Gross & Microscopic findings:
The resection specimen revealed a well-circumscribed tumor with a pale pink parenchyma and a pale tan/brown necrotic/soft stellate area in the center (Fig 1b). The tumor had a gritty cut surface which protruded slightly from the cut surface of the liver. The liver was otherwise unremarkable.
Microscopic examination revealed a well-circumscribed, unencapsulated tumor with a lobulated growth pattern (Fig 2a H&E, original mag 100x). The tumor was distinctly biphasic; with nests of epithelial cells divided by a population of spindled fibroblastic cells (Fig 2b, H&E, original mag 200x). The epithelial cells had variable cytologic features, ranging from medium-sized epithelioid cells with moderate amounts of palely eosinophilic, finely granular cytoplasm and visible cytoplasmic membranes, to small oval-to-spindled cells with minimal cytoplasm and a syncytial appearance (Fig 2c, H&E original magnification 100x). Vague peripheral palisading and retraction artifact were seen in some areas. The stromal component consisted of a uniform fibroblastic proliferation with occasional areas of myxoid matrix condensation around the periphery of some epithelial nests (Fig 2c, H&E original magnification 100x, Fig 2d, H&E original magnification 400x). Coarse calcifications were scattered throughout the tumor, and prominent osseous metaplasia surrounding the central area of degeneration (Fig 2e, H&E original magnification 40x). No perineural or lymphovascular invasion was identified. The background liver parenchyma showed no significant pathologic change.

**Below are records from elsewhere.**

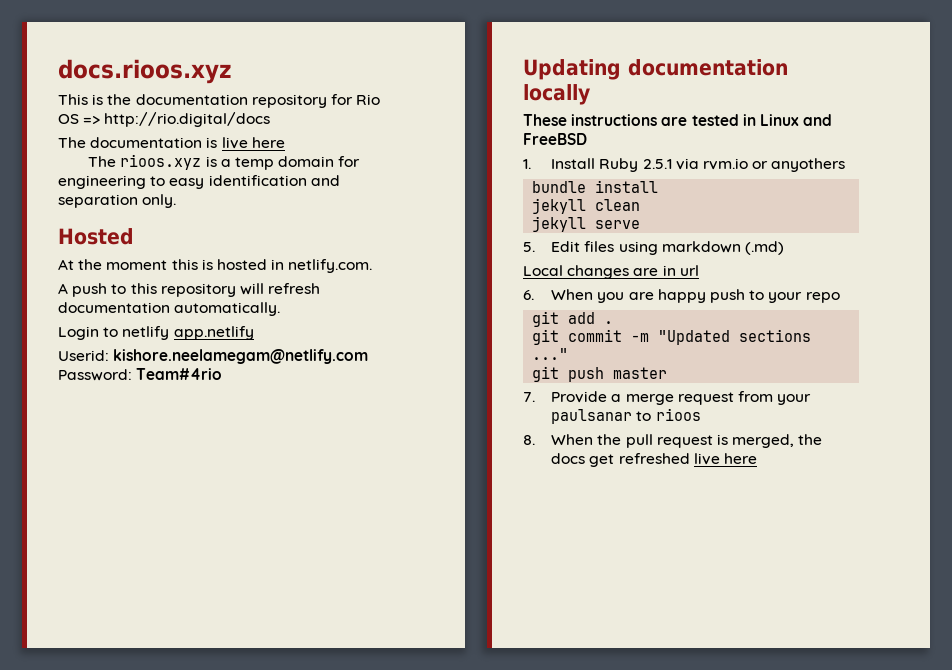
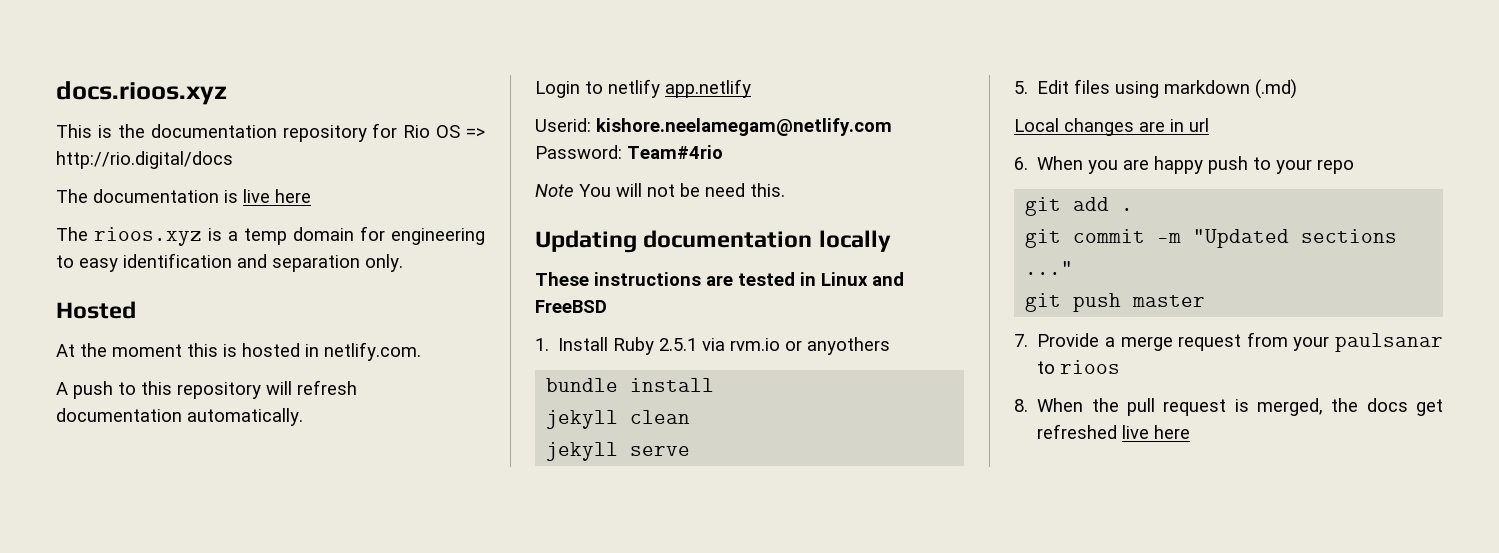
(223, 374) none -> [535,183,785,197] // Note You will not be need this.

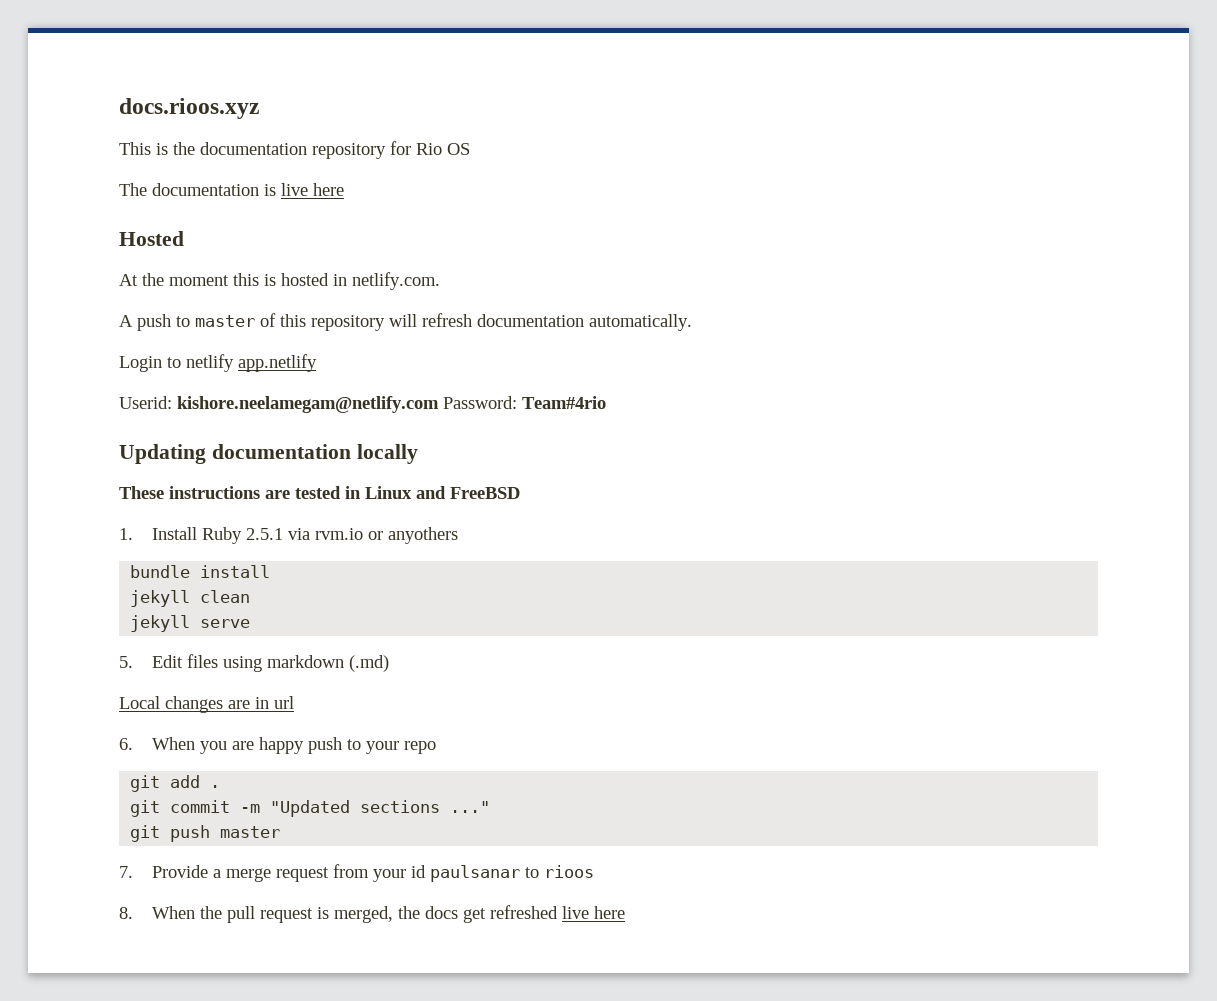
[466,128,485,138] [56,151,233,169] => http://rio.digital/docs -> (470, 149) none
[56,226,485,246] [56,253,403,272] // The rioos.xyz is a temp domain for engineering to easy identification and separation only. -> (344, 189) none
(136, 388) none -> [195,313,276,327] master of
[535,183,785,197] // Note You will not be need this. -> (606, 402) none
(1330, 343) none -> [411,865,427,878] id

Immunohistochemical stains revealed that the tumor was positive for AE1/AE3, B-catenin (cytoplasmic and nuclear) and WT1 (dot-like perinuclear staining; Fig 2f, original magnification 600x), while negative for ARG-1, HepPar-1 and Desmin.
Electron microscopy was performed on glutaraldehyde-fixed tissue. Sections stained with uranyl acetate and lead citrate revealed abundant intermediate filaments and relatively sparse mitochondria with poorly formed and/or poorly preserved cristae in the epithelial cells (Fig 3a, original magnification 20000x). The epithelial cells demonstrated prominent desmosome-like intercellular junctions (Fig 3b, original magnification 40000x).
Diagnosis: Calcifying nested stromal epithelial tumor (CNSET)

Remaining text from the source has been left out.